Meaningful oversight requires linking model outputs to clinical context and downstream outcomes across these silos. This entails integration work that spans data engineering, informatics, and cybersecurity. For many health systems, the operational burden is substantial, and monitoring remains fragmented or episodic as a result.

Rebalancing Governance Toward Day 2

AI adoption is no longer confined to isolated pilots. Health systems are deploying multiple AI-enabled tools across clinical, operational, and administrative domains — many of which update iteratively or depend on external model providers. Over time, clinician reliance deepens and workflow dependencies solidify. In this context, the absence of structured Day 2 oversight creates meaningful blind spots. Performance drift, uneven effects across patient subpopulations, or subtle workflow distortions may emerge gradually rather than as discrete failures. Without systematic monitoring, such patterns are unlikely to be detected early, even as regulatory expectations increasingly emphasize ongoing accountability.

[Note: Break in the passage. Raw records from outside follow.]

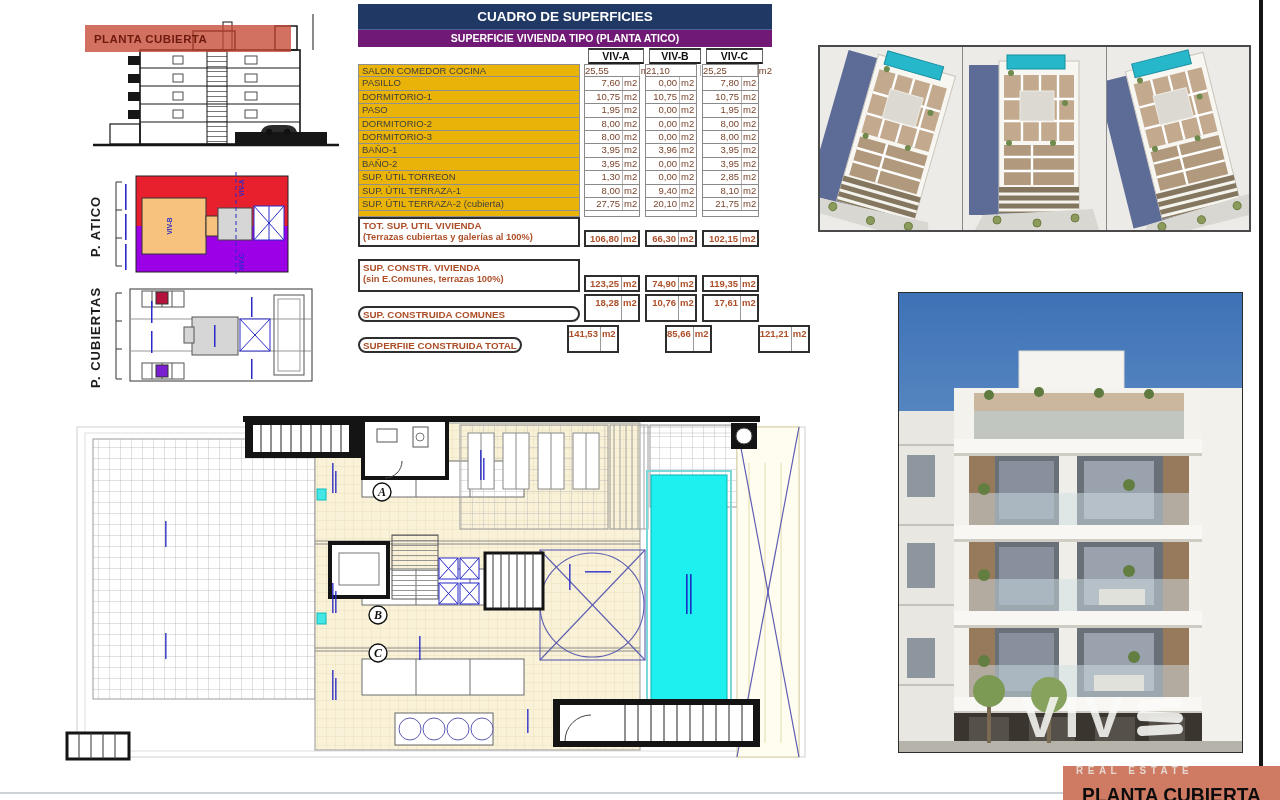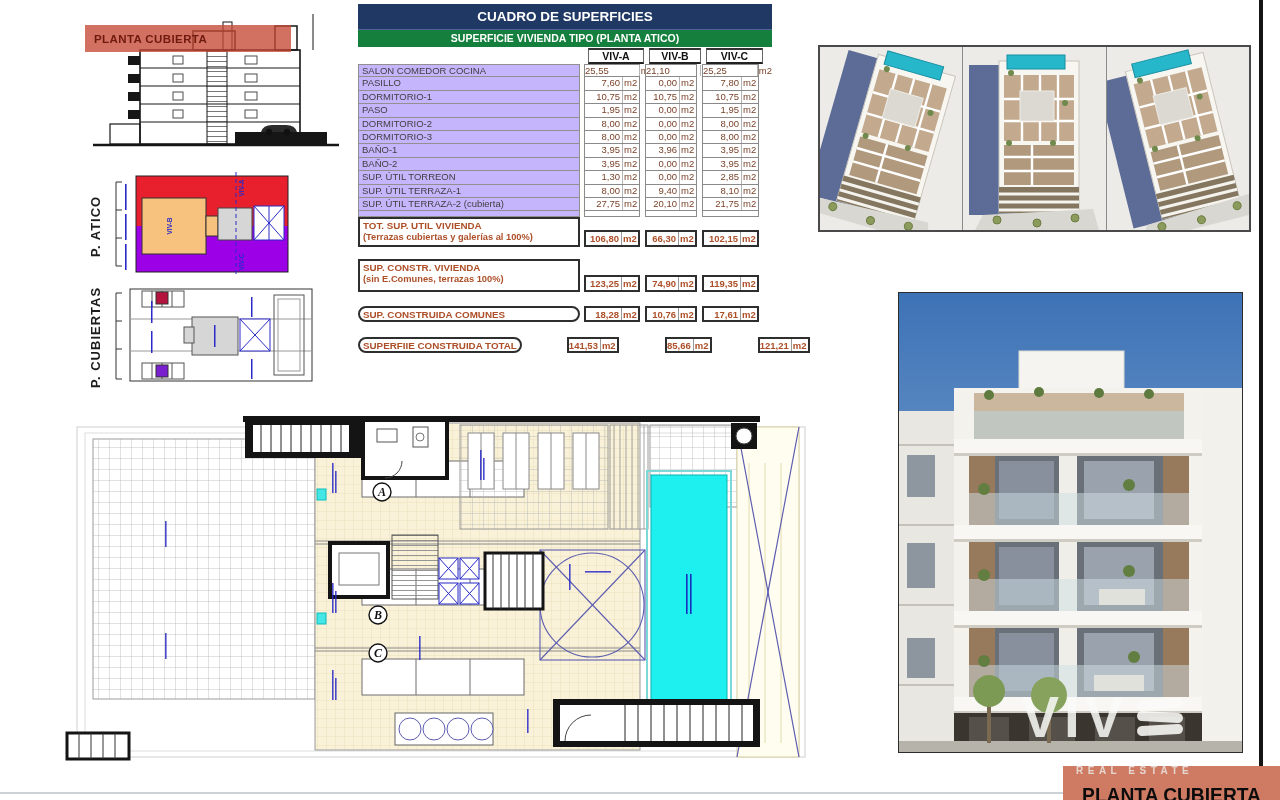"SUPERFICIE VIVIENDA TIPO (PLANTA ATICO)" .tbl-sub { background: #15803d -> #701a75 }
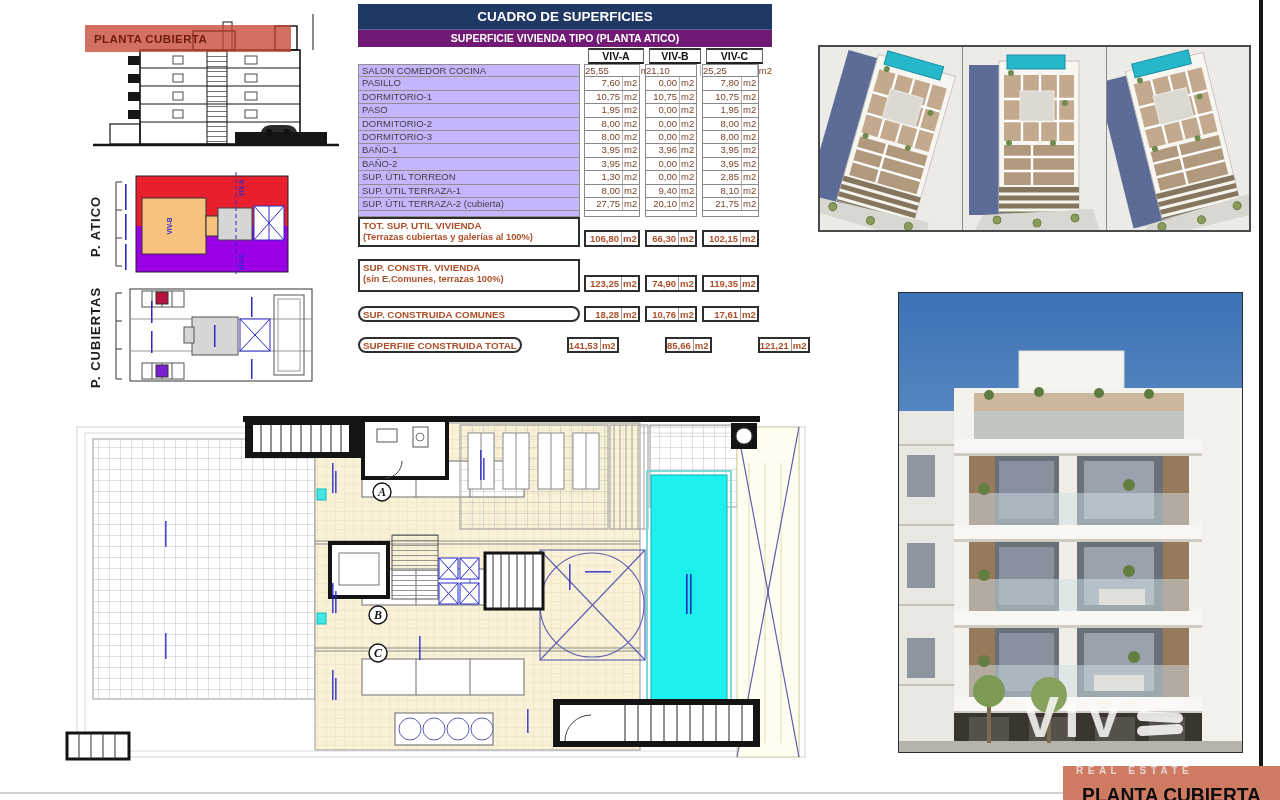"SALON COMEDOR COCINA" .tlabel { background: #c4b5fd -> #eab308 }
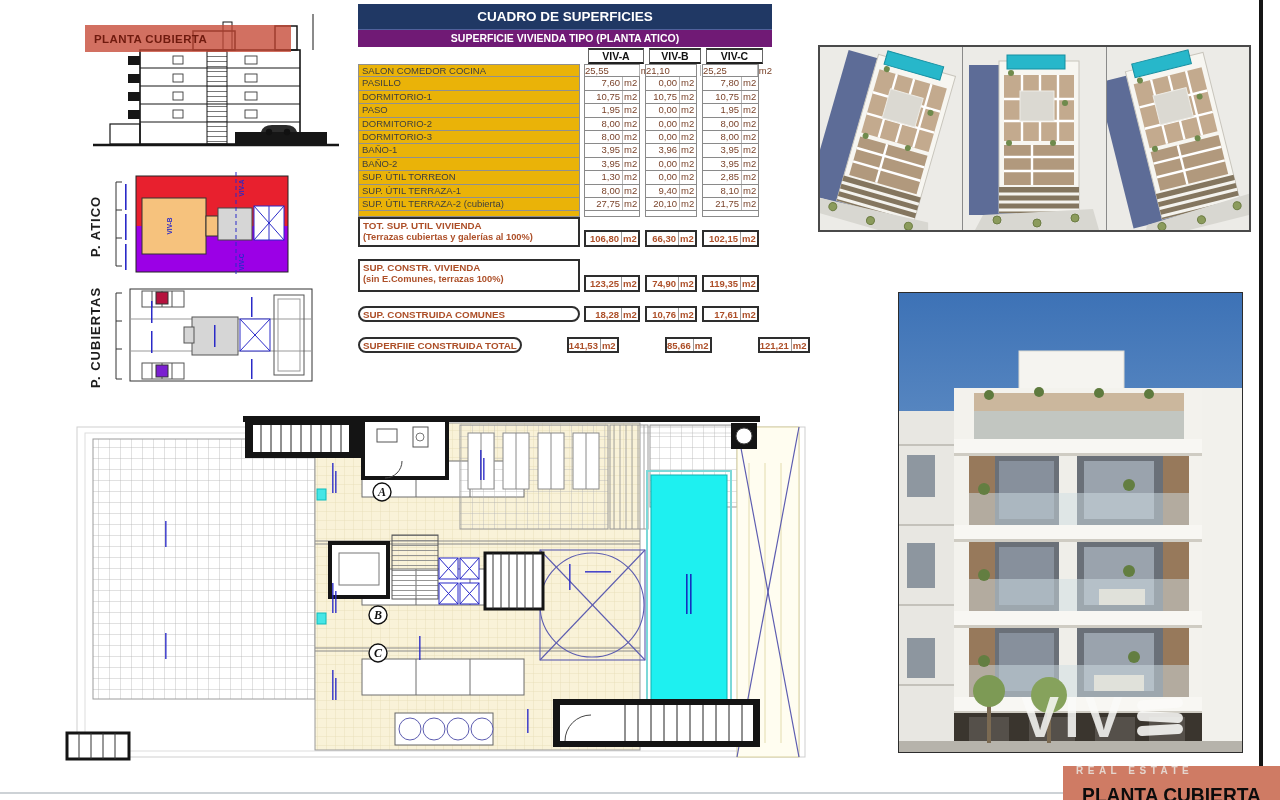"18,28" .b2 .sval,.b3 .sval { height: 16px -> 28px }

For CIOs, CMIOs and CAIOs, the implication is clear: governance must extend beyond approval. Monitoring expectations should be defined at the outset, with explicit plans for post-deployment review, clinician feedback loops, and escalation mechanisms. This shift also requires investment in data infrastructure capable of providing cross-system visibility. As AI portfolios expand, oversight cannot remain anchored to pre-deployment artifacts alone. The credibility of institutional AI governance will depend on whether health systems can demonstrate operational awareness of how these systems behave once embedded in everyday care.